SA Bugzilla – Bug 6319
bayes does not tokenize the from name
Last modified: 2022-04-22 06:46:26 UTC
Bayes doesn't tokenize the name part of the from header, e.g.: $ cat /tmp/dummy From: v1agra hyehdt <foo@example.com> Subject: meds gjguhdo test krhsye $ sa-learn --spam /tmp/dummy $ spamassassin -D bayes < /tmp/dummy 2>&1 1>/dev/null | grep -Ei "token.*=>" [5478] dbg: bayes: token 'meds' => 0.999854151320635 [5478] dbg: bayes: token 'H*F:U*foo' => 0.993172413793104 [5478] dbg: bayes: token 'H*F:D*example.com' => 0.993172413793104 [5478] dbg: bayes: token 'H*Ad:D*example.com' => 0.993172413793104 [5478] dbg: bayes: token 'test' => 0.011685356810132 [5478] dbg: bayes: token 'krhsye' => 0.986543689320388 [5478] dbg: bayes: token 'gjguhdo' => 0.986543689320388
Interesting. This is of note to bug 6315 and I have made this a blocker for that bug.
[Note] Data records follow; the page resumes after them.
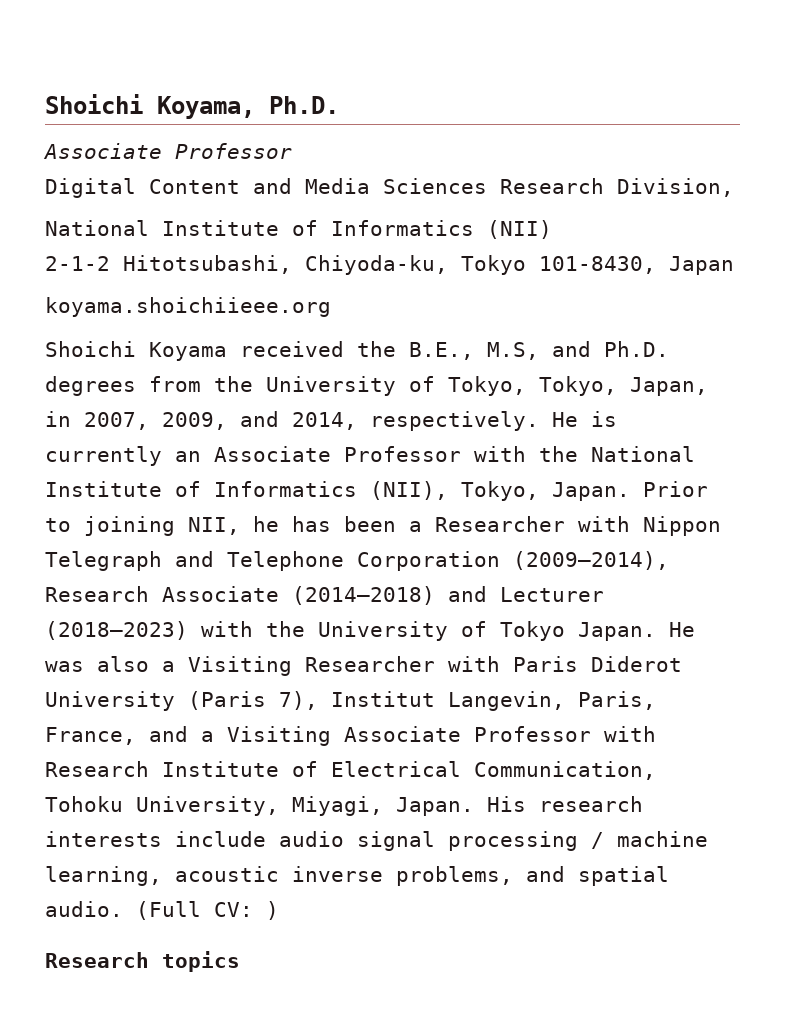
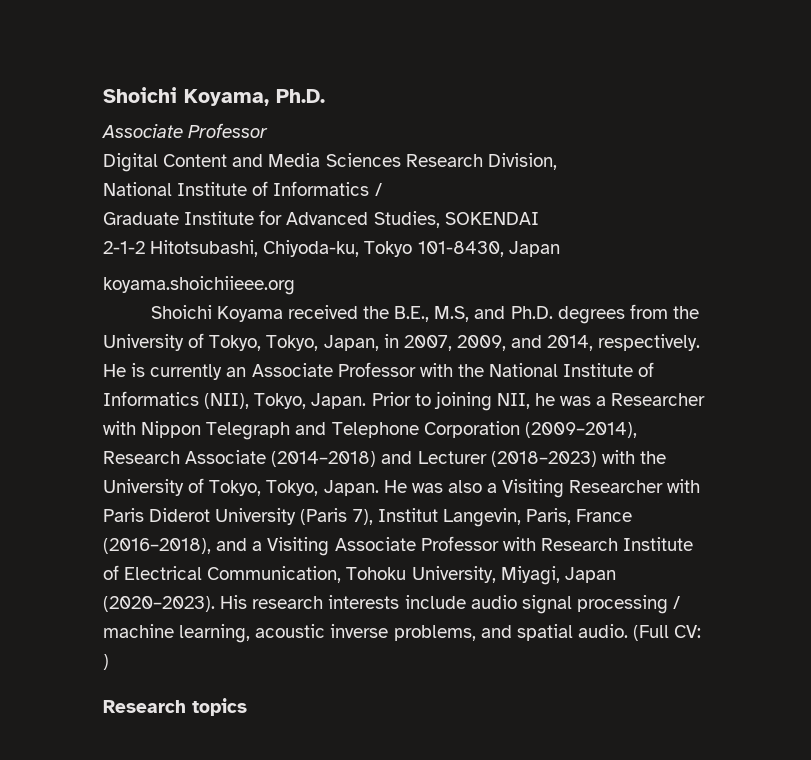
- National Institute of Informatics (NII)
+ National Institute of Informatics /
+ Graduate Institute for Advanced Studies, SOKENDAI
- Prior to joining NII, he has been a Researcher with Nippon Telegraph and Telephone Corporation (2009–2014), Research Associate (2014–2018) and Lecturer (2018–2023) with the University of Tokyo Japan.
+ Prior to joining NII, he was a Researcher with Nippon Telegraph and Telephone Corporation (2009–2014), Research Associate (2014–2018) and Lecturer (2018–2023) with the University of Tokyo, Tokyo, Japan.
- He was also a Visiting Researcher with Paris Diderot University (Paris 7), Institut Langevin, Paris, France, and a Visiting Associate Professor with Research Institute of Electrical Communication, Tohoku University, Miyagi, Japan.
+ He was also a Visiting Researcher with Paris Diderot University (Paris 7), Institut Langevin, Paris, France (2016–2018), and a Visiting Associate Professor with Research Institute of Electrical Communication, Tohoku University, Miyagi, Japan (2020–2023).

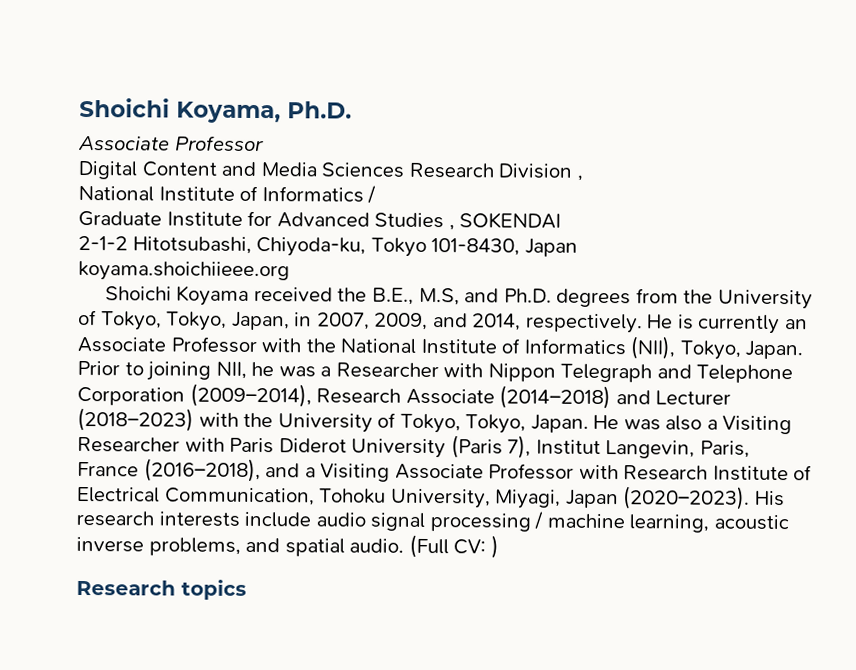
- Digital Content and Media Sciences Research Division,
+ Digital Content and Media Sciences Research Division ,
- Graduate Institute for Advanced Studies, SOKENDAI
+ Graduate Institute for Advanced Studies , SOKENDAI

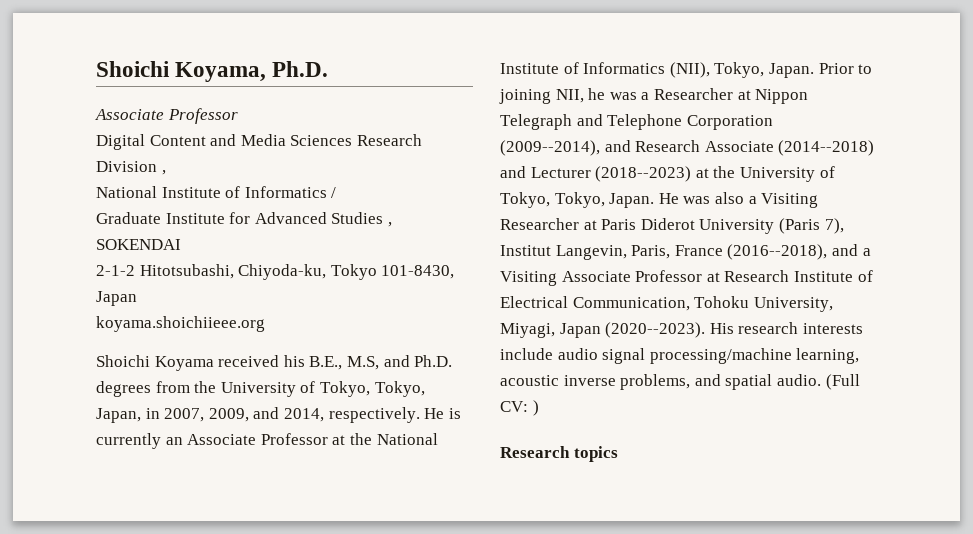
- Shoichi Koyama received the B.E., M.S, and Ph.D. degrees from the University of Tokyo, Tokyo, Japan, in 2007, 2009, and 2014, respectively.
+ Shoichi Koyama received his B.E., M.S, and Ph.D. degrees from the University of Tokyo, Tokyo, Japan, in 2007, 2009, and 2014, respectively.
- He is currently an Associate Professor with the National Institute of Informatics (NII), Tokyo, Japan.
+ He is currently an Associate Professor at the National Institute of Informatics (NII), Tokyo, Japan.
- Prior to joining NII, he was a Researcher with Nippon Telegraph and Telephone Corporation (2009–2014), Research Associate (2014–2018) and Lecturer (2018–2023) with the University of Tokyo, Tokyo, Japan.
+ Prior to joining NII, he was a Researcher at Nippon Telegraph and Telephone Corporation (2009--2014), and Research Associate (2014--2018) and Lecturer (2018--2023) at the University of Tokyo, Tokyo, Japan.
- He was also a Visiting Researcher with Paris Diderot University (Paris 7), Institut Langevin, Paris, France (2016–2018), and a Visiting Associate Professor with Research Institute of Electrical Communication, Tohoku University, Miyagi, Japan (2020–2023).
+ He was also a Visiting Researcher at Paris Diderot University (Paris 7), Institut Langevin, Paris, France (2016--2018), and a Visiting Associate Professor at Research Institute of Electrical Communication, Tohoku University, Miyagi, Japan (2020--2023).
- His research interests include audio signal processing / machine learning, acoustic inverse problems, and spatial audio.
+ His research interests include audio signal processing/machine learning, acoustic inverse problems, and spatial audio.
Also note that the subject is read in as if a part of the body. I was under a different impression: I thought we did either two tokens (one as if in the body and one as a subject-specific token) or as just a subject-specific token. This would be a separate bug.
Name is now tokenized along with other fixes Sending trunk/lib/Mail/SpamAssassin/Plugin/Bayes.pm Transmitting file data .done Committing transaction... Committed revision 1900138.